## Your assignment
For the string "date", search the entries below and copy every line where it appears.
__________________________________________________
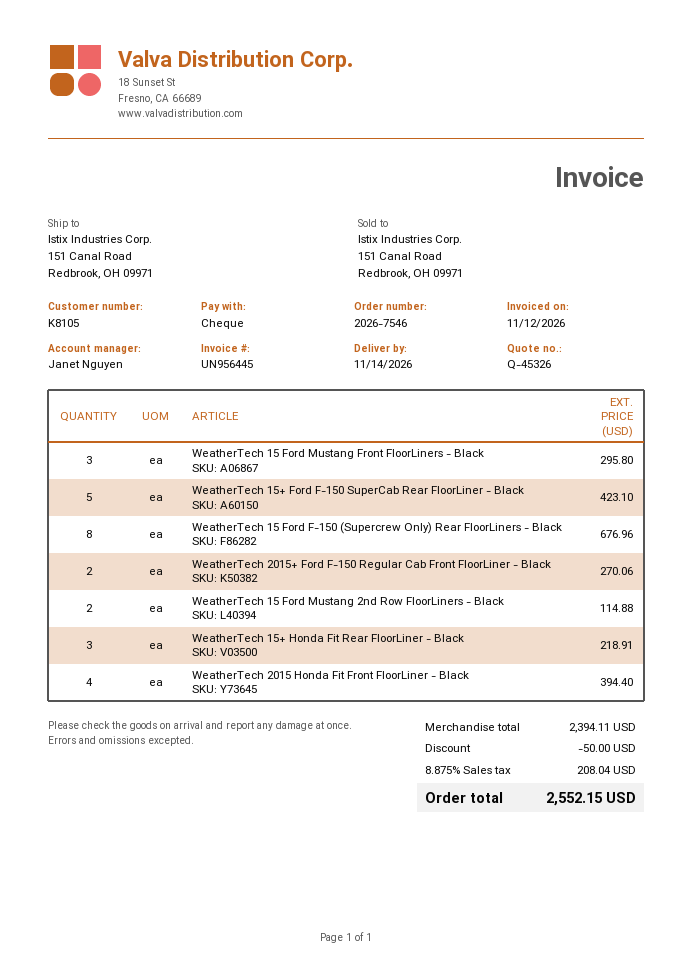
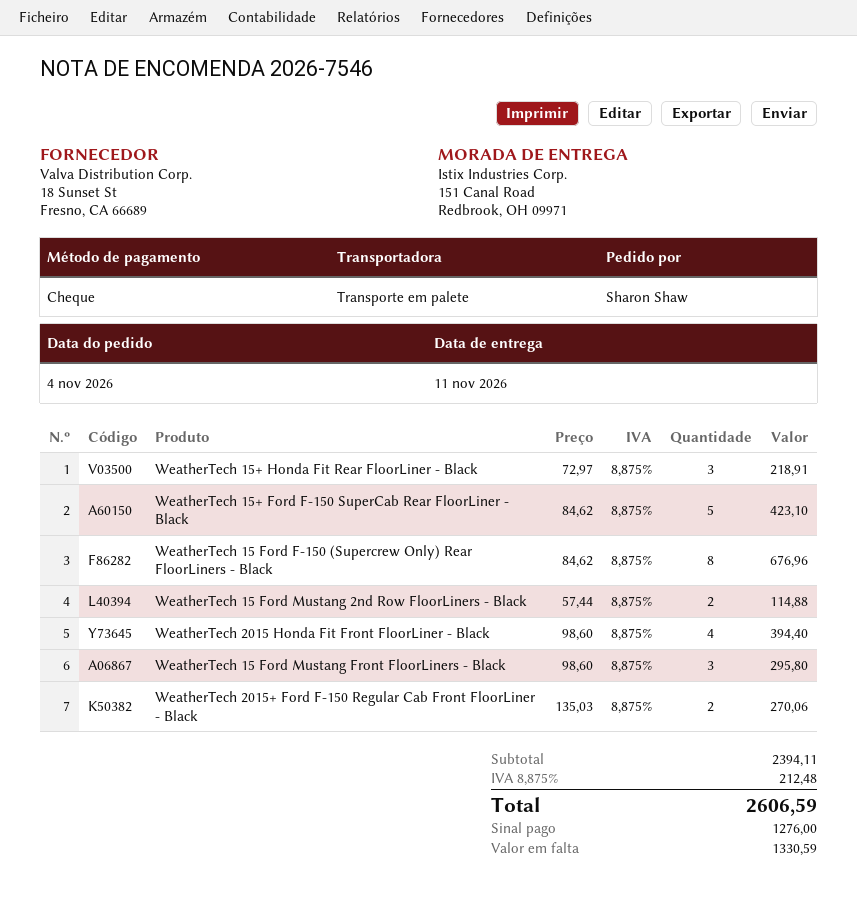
delivery date: 2026-11-14 -> 2026-11-11
discount: 50.00 -> none
tax: 8.875% = 208.04 -> 8.875% = 212.48
total: 2552.15 -> 2606.59

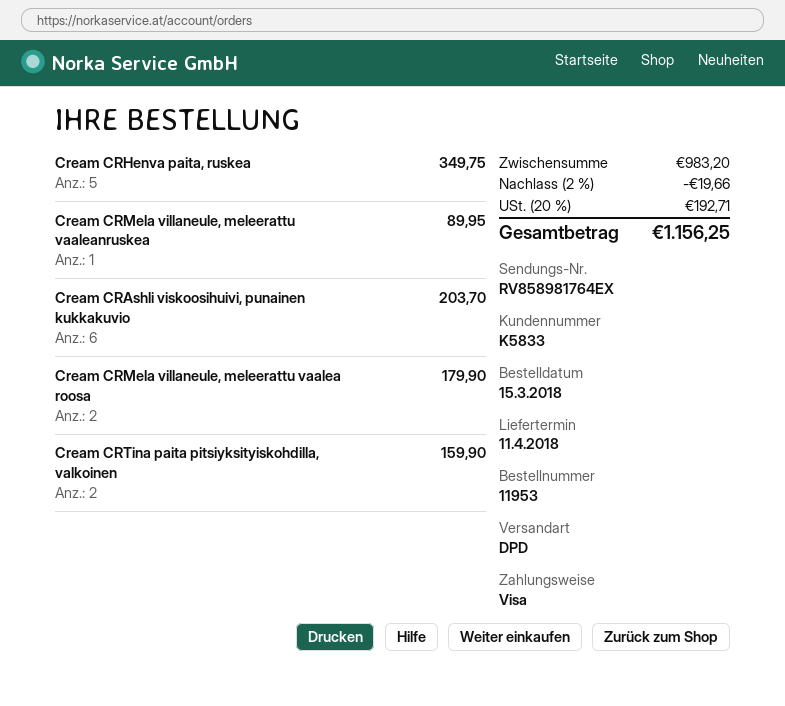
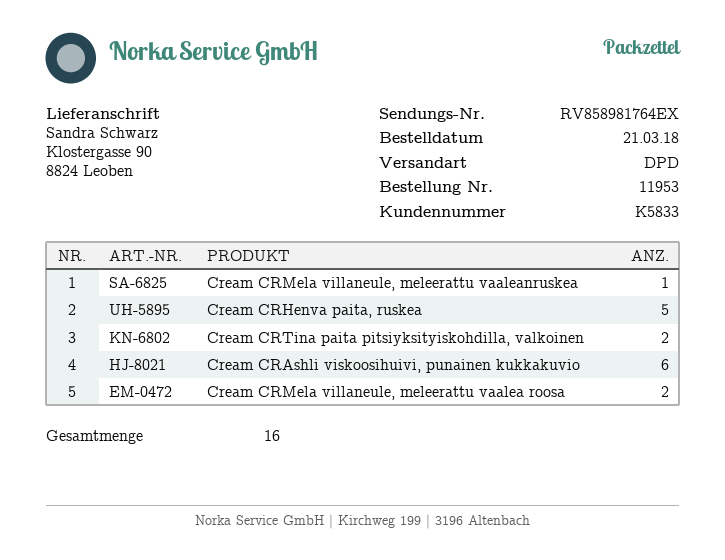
order date: 2018-03-15 -> 2018-03-21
__________________________________________________
## Answer to this task
delivery date: 2026-11-14 -> 2026-11-11
order date: 2018-03-15 -> 2018-03-21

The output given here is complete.